Alors que la France traverse une nouvelle vague de canicule, les tensions montent entre le gouvernement et les collectivités territoriales. Le ministre de la Transition écologique, Sébastien Lecornu, a récemment accusé les élus locaux de ne pas avoir suffisamment anticipé les épisodes de chaleur extrême. Une critique qui suscite l'agacement parmi les maires et présidents de département, qui estiment porter seuls le poids de l'adaptation au changement climatique.
Des accusations jugées injustes
Dans un entretien accordé au Parisien, Sébastien Lecornu a déclaré que « certains élus locaux n'ont pas pris la mesure des enjeux » et que « l'impréparation est criante » face aux canicules à répétition. Ces propos ont immédiatement provoqué une levée de boucliers. « Nous sommes en première ligne, avec des moyens souvent insuffisants, et on nous accuse de ne pas en faire assez ? C'est inacceptable », s'insurge David Lisnard, président de l'Association des maires de France (AMF).
Selon un sondage de l'AMF publié en juin 2025, 78 % des maires estiment ne pas disposer des ressources financières nécessaires pour adapter leurs communes aux vagues de chaleur. « L'État nous demande de planter des arbres, de rénover les écoles, d'installer des climatiseurs dans les Ehpad, mais les dotations baissent », ajoute Lisnard.
Un contexte de pénurie de moyens
Les élus locaux pointent également le manque de soutien technique. « Nous avons besoin de données précises sur les îlots de chaleur, de conseils en urbanisme, mais les services de l'État sont exsangues », explique Johanna Rolland, maire de Nantes et présidente de France Urbaine. Elle rappelle que les collectivités ont investi 12 milliards d'euros dans la transition écologique entre 2020 et 2025, mais que l'effort doit être partagé.
Le gouvernement a certes lancé un plan « 50 000 arbres en ville » et débloqué 200 millions d'euros pour la rénovation thermique des bâtiments publics, mais les élus jugent ces mesures insuffisantes. « C'est une goutte d'eau face aux besoins », estime François Baroin, président de l'Association des départements de France.
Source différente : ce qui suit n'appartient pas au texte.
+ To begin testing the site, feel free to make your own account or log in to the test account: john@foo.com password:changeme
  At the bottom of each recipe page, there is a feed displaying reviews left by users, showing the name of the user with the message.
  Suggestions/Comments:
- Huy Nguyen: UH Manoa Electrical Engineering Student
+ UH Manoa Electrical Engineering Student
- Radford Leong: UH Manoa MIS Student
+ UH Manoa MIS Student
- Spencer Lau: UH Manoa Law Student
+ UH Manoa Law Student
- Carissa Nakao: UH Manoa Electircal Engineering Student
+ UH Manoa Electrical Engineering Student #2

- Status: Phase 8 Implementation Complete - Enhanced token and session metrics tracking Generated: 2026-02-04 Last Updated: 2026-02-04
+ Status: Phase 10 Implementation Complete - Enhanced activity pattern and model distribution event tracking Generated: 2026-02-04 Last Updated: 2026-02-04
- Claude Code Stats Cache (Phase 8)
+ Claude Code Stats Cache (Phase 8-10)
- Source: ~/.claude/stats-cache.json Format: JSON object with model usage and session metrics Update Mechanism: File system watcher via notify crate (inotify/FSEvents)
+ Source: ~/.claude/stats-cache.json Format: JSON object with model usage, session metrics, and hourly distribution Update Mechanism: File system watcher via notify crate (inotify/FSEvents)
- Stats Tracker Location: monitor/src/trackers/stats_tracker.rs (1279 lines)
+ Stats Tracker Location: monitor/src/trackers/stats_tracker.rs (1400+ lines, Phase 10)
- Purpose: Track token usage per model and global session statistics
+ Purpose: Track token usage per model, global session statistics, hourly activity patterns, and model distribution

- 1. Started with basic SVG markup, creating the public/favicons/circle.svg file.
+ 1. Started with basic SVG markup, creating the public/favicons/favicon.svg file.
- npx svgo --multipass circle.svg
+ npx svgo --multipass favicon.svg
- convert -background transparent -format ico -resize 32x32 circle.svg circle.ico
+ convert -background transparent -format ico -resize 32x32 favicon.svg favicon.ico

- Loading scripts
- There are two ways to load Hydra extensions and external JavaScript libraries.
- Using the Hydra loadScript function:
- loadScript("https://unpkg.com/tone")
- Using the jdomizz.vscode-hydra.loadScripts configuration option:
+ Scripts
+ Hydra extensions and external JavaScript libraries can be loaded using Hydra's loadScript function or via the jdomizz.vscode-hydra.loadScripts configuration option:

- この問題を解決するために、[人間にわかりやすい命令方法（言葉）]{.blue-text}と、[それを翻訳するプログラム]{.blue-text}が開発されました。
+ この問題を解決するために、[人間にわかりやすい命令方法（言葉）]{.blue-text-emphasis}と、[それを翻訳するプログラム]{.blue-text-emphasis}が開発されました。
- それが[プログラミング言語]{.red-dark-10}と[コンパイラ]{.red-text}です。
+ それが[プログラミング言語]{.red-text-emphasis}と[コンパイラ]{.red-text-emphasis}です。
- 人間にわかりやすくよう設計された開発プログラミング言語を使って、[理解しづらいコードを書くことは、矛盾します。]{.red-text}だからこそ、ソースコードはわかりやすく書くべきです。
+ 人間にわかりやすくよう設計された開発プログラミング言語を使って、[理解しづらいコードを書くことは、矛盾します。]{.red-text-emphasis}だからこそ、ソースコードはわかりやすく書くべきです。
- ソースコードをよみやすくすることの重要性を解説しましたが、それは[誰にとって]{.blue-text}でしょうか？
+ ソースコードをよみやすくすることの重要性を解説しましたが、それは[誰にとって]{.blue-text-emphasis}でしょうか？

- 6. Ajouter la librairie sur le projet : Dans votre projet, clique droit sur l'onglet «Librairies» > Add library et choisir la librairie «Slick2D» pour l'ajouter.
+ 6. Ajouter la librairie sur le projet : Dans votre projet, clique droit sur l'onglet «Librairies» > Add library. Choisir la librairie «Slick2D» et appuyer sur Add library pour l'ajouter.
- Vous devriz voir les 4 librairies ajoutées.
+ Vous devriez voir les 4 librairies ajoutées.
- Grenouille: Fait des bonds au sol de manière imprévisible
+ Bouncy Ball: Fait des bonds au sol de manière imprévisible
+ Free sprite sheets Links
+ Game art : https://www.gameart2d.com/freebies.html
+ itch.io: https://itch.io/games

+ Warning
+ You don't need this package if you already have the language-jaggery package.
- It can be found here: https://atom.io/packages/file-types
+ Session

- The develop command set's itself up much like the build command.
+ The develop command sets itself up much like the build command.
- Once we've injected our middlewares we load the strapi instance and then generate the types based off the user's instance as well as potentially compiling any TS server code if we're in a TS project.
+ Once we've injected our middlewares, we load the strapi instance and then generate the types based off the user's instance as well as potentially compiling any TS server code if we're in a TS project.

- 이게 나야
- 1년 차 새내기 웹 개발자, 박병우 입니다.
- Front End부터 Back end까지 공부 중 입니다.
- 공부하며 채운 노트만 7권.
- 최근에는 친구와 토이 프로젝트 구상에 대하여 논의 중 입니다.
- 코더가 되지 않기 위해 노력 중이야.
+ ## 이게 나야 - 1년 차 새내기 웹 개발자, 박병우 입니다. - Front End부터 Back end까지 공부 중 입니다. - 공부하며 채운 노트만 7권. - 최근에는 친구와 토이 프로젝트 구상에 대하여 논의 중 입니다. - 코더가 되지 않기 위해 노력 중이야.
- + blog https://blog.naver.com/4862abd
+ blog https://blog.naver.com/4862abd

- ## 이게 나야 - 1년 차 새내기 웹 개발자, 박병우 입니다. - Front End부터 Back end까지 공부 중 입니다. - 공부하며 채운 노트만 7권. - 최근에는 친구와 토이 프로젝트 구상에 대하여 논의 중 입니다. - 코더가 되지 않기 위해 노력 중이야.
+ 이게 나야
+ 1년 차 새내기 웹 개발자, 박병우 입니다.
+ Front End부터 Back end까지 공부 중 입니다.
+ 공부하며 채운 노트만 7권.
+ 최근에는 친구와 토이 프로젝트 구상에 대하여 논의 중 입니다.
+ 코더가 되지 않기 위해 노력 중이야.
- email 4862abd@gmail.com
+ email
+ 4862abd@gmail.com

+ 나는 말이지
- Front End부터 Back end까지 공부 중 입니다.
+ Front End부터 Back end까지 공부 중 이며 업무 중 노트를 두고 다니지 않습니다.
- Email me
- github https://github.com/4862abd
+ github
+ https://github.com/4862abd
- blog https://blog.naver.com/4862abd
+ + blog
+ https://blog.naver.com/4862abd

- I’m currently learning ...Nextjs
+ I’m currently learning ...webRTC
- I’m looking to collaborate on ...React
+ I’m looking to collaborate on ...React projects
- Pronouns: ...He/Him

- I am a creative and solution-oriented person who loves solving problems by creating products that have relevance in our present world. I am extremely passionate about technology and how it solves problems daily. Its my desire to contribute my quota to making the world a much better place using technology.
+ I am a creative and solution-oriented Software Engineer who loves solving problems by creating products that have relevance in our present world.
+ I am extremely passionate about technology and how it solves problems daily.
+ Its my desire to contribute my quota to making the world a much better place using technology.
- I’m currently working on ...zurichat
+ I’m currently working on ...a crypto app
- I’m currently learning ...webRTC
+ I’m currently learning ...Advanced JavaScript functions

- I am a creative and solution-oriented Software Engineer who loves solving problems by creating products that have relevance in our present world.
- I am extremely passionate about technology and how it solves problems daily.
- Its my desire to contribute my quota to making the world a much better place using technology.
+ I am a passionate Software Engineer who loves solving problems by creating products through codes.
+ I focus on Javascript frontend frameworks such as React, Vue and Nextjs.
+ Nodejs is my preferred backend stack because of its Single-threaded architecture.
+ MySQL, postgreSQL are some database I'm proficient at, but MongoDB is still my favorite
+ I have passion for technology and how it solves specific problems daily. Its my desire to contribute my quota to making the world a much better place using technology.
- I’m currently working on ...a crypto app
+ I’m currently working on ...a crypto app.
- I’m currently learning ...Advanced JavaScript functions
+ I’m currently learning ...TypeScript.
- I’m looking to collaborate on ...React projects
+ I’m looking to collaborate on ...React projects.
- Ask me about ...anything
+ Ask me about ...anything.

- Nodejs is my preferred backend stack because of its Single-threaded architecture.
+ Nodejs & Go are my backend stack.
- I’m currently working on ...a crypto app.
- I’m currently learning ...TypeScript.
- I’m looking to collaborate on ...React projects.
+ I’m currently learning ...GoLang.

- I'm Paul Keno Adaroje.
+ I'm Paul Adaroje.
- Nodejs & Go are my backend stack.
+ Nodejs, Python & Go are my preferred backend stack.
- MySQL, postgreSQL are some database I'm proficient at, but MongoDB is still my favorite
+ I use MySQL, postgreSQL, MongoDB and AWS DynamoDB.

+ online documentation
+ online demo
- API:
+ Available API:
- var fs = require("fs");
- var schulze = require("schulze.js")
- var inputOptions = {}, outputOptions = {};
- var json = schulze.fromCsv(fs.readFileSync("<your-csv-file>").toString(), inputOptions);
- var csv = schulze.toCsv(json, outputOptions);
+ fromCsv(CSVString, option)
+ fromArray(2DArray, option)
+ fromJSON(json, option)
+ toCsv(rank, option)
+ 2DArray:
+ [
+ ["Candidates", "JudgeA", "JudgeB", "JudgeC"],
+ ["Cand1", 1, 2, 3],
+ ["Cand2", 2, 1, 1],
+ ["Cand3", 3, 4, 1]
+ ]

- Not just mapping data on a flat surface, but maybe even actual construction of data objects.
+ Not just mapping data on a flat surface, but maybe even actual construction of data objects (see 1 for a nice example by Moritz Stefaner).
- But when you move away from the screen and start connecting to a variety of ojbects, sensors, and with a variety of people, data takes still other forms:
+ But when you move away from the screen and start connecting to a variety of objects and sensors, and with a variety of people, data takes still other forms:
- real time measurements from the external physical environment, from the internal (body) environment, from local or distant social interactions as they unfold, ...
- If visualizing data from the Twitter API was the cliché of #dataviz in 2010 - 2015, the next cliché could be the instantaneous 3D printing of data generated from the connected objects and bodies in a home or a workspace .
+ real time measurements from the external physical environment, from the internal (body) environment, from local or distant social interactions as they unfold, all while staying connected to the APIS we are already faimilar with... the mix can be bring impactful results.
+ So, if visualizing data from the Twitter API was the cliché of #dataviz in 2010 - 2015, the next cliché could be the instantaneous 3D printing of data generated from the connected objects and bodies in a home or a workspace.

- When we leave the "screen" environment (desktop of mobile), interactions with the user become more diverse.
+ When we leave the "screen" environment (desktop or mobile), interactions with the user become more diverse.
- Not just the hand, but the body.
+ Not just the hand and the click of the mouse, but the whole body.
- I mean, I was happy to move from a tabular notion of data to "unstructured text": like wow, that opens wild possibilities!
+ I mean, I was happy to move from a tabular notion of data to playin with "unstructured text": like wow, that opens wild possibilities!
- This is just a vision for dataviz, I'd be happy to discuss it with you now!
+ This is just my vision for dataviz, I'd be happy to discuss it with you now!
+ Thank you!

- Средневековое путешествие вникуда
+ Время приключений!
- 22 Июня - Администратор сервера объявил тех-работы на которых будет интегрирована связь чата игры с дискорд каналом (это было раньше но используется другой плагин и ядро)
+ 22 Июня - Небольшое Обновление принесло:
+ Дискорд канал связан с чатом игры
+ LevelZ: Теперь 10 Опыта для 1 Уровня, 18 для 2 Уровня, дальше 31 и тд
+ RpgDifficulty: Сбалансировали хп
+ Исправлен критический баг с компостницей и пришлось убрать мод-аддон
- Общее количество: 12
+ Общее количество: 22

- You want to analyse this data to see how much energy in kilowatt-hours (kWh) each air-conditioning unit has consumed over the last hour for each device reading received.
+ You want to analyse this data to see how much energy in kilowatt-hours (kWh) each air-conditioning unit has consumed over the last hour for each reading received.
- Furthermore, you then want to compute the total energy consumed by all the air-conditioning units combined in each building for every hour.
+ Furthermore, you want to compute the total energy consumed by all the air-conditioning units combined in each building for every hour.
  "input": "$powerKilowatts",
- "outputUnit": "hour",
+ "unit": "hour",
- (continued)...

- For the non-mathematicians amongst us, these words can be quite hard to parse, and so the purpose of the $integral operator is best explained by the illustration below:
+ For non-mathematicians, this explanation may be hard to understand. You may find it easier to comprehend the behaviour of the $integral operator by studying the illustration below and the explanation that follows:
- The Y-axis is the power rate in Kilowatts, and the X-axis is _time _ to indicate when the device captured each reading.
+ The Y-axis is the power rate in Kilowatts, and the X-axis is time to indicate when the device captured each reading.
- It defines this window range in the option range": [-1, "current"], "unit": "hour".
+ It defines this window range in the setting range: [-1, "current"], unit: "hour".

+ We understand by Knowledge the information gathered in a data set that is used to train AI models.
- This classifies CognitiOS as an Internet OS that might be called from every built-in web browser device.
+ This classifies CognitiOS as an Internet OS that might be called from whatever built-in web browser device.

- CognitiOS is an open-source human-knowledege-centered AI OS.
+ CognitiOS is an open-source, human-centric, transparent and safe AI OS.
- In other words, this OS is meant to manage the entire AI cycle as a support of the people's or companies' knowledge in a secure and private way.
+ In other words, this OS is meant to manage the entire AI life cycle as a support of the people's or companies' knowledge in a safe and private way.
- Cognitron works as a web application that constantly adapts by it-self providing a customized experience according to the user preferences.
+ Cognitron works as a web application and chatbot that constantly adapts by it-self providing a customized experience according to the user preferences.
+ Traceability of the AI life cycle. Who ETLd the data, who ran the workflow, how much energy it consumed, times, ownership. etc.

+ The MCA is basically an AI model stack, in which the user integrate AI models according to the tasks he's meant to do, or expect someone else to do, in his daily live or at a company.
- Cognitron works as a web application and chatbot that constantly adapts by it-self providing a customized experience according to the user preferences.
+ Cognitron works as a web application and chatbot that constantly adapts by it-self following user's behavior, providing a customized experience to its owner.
Des responsabilités partagées
De son côté, le ministère de la Transition écologique se défend. « Nous avons multiplié les alertes et les recommandations. Les collectivités doivent aussi faire preuve de volontarisme », indique-t-on dans l'entourage de Sébastien Lecornu. Le ministre a d'ailleurs annoncé la création d'un fonds d'urgence de 50 millions d'euros pour aider les communes les plus vulnérables, une mesure jugée « cosmétique » par l'opposition.
La polémique intervient alors que Météo-France prévoit des températures dépassant les 40 °C dans plusieurs régions cette semaine. Les autorités sanitaires ont déjà activé le niveau 3 du plan canicule dans 45 départements. « Plutôt que de se renvoyer la balle, il faut agir ensemble », conclut Johanna Rolland.